Who would play me in a film of my life? Great question and thank you for asking. In adulthood, Nicholas Lyndhurst, with a pain au chocolat taped to his forehead because wigwork is notoriously pricey, and for the childhood years, Roald Dahl’s Matilda, drawn in pencil. As we enter the second act there’ll be a complicated montage sequence where Quentin Blake’s illustration becomes human, Lyndhursting, signifying a forming of identity and self, etc, and thus flesh. It will be a silent film, and also foreign, and very challenging.
Like many, Matilda is on my mind at the moment. Last week, after a public poll asked who she “would be standing up to today”, a statue was erected opposite the library at Great Missenden, of Matilda staunchly facing a Trunchbull-like Donald Trump. It’s rare that a character from a children’s book fixes itself in the public imagination in the way she did, and to mark her impact, to show that she lives on, the 30th anniversary of Dahl’s book was celebrated with new Quentin Blake drawings reimagining her as a grown woman in eight glittering careers. It was reminiscent of the way Barbie relaunches herself quarterly as an astronaut or paleontologist, except with fewer tits, but yes, having once been one of those short-sighted children with whom Matilda resonated, I appreciated it.
My mum bought me my copy in 1988 as a bribe, and this summer brought Matilda back into our home after taking our daughter to see the musical – the songs have pounded with jollity through every car ride since. And the timing could not be better. This, surely, is the age of Matilda. Matilda Wormwood, the little girl who nobody listened to, whose response to oppression was to cultivate her anger, learning to focus it so accurately, so smartly that it became a force strong enough to push over a glass of water from the other side of a room.
As a child I tried my very hardest to harness my telekinetic powers and sometimes, if the breeze was right, I got the curtains to move, but I see now I was doing it all wrong, (though it’s not like me to miss a metaphor). I see now the point of tipping over a glass is not for the thrill of performing magic, but instead for the power that comes with harnessing your anger to soak the cruel headmistress, and so destabilising rotten authority.
“If you’re not outraged,” wrote Heather Heyer in her last Facebook update before being killed by the car that drove into her crowd of anti-fascist protesters at a white supremacist rally in Charlottesville, Virginia, “you’re not paying attention.” We are living in a time of rage. In Nanette, the most recent stand-up show to make me cry, comedian Hannah Gadsby insists: “I have a right to feel anger.” A collection of new books (by Clementine Ford, Rebecca Traister and Soraya Chemaly) investigate female fury right now, at a political moment when an increasing number of women have decided (or become too exhausted) to stop breathing through their rage, stop masking it with gentle listening faces and stop turning away. Instead, they’re leaning into the fire – shouting, protesting, writing their anger on huge glittering signs and parading them through the streets. While their brothers were taught to revel in their anger, knowing it would be heard as power, as girls these women (especially black women) learned it would be received as hysteria. They have grown up being taught to repress their fury, or chew it up until it’s soft enough to swallow discreetly.

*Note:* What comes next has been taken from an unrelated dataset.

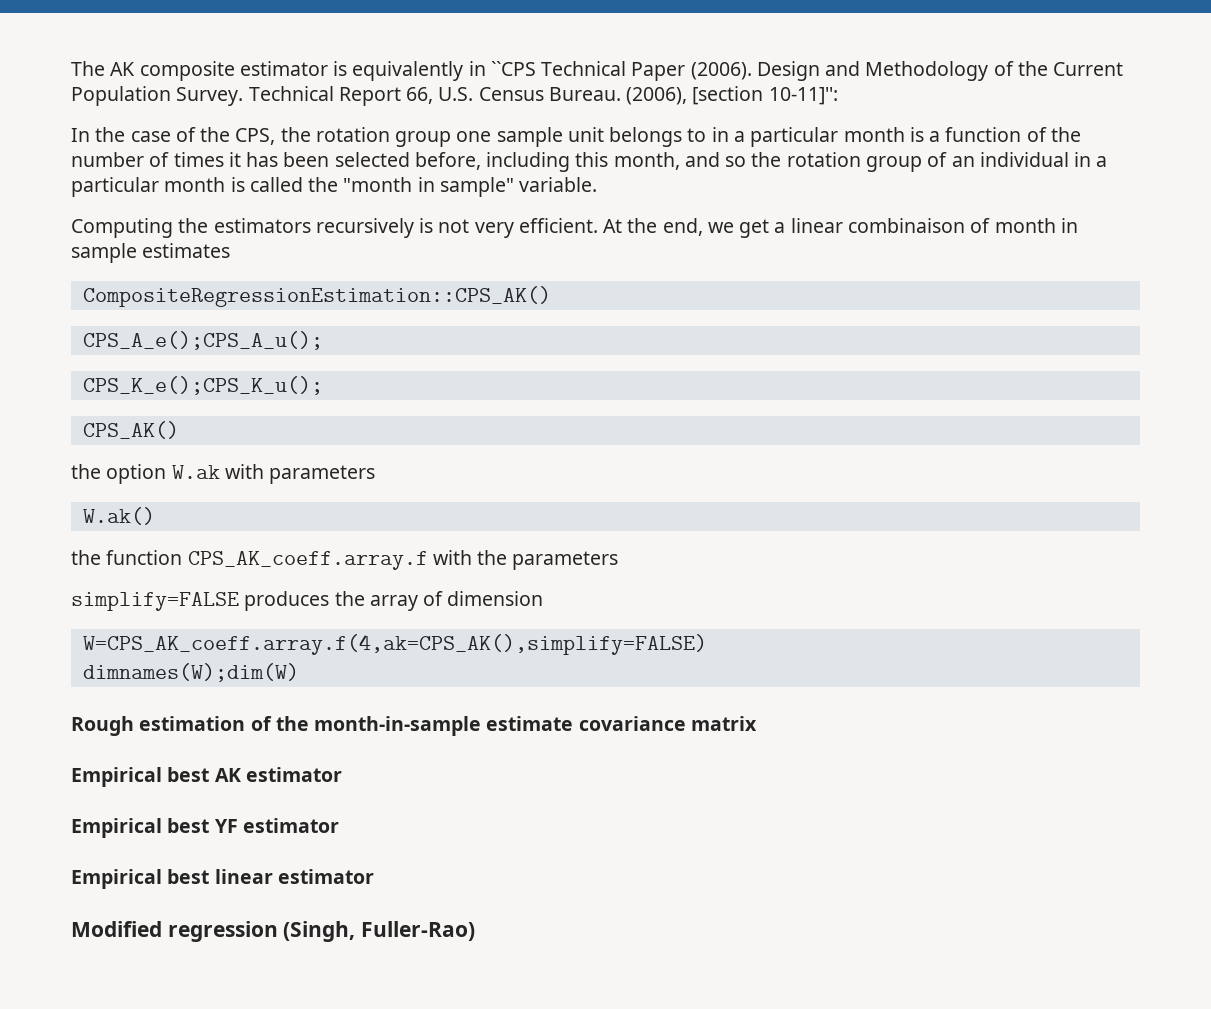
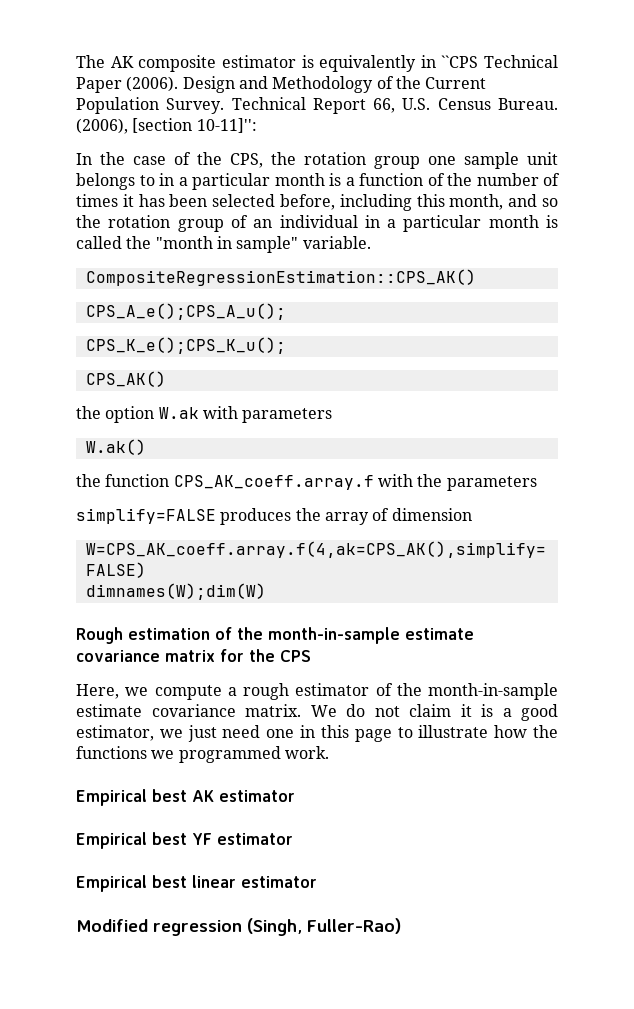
- Computing the estimators recursively is not very efficient. At the end, we get a linear combinaison of month in sample estimates
- Rough estimation of the month-in-sample estimate covariance matrix
+ Rough estimation of the month-in-sample estimate covariance matrix for the CPS
+ Here, we compute a rough estimator of the month-in-sample estimate covariance matrix. We do not claim it is a good estimator, we just need one in this page to illustrate how the functions we programmed work.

What changed, apart from the world starting to feel like a sort of end-times skip, where rats bathe in bin juice beside a clock ticking very loudly, was that women realised that, while one voice shouting could be quickly dismissed as hormonal, irritating, a whole crowd of voices joined together across the world like some righteous choir of fury would need to be taken seriously. Staying quiet is not an option today – even the mildest of celebrities, like far-right icon Taylor Swift (who, after years of political silence, finally came out as a Democrat last week) has spoken up. Rage has united women. And once we have shouted, and voted, and cried snottily in anger and the rawness of memory, we focus this rage, as if on a glass of water, and we roar into the wind that has kept us inside, and like Matilda, we push.
The film will be shot in Canada for budget reasons, there will be a “making of” documentary, with surprising celebrity cameos, and my estate will insist that there is always a pudding truck on set. Again, thank you for asking.
And another thing…
If you’re lost on your nightly stroll through Netflix, please click on the series Inside No 9 and watch the episode The 12 Days of Christine starring Sheridan Smith, to share the most haunting, beautiful and moving half hour I’ve spent in years. It’s about the smallness of life, a ghost story where our memories are the ghosts.
Some thrilling burns from fashion critics seeing Hedi Slimane’s first collection for Celine, a label previously beloved for its grown-up clothes for working women. InStyle: ‘The minis couldn’t have been shorter had they been designed by a gynaecologist.’ Time: ‘Fuck power-hungry white men.’
The beauty of Jonathan Coe’s new novel, Middle England, is the way it tracks the seemingly unconnected moments that brought Britain to its knees – and with devastating delicacy, too. It begins in 2010, with Gordon Brown calling a Labour supporter a ‘bigot’.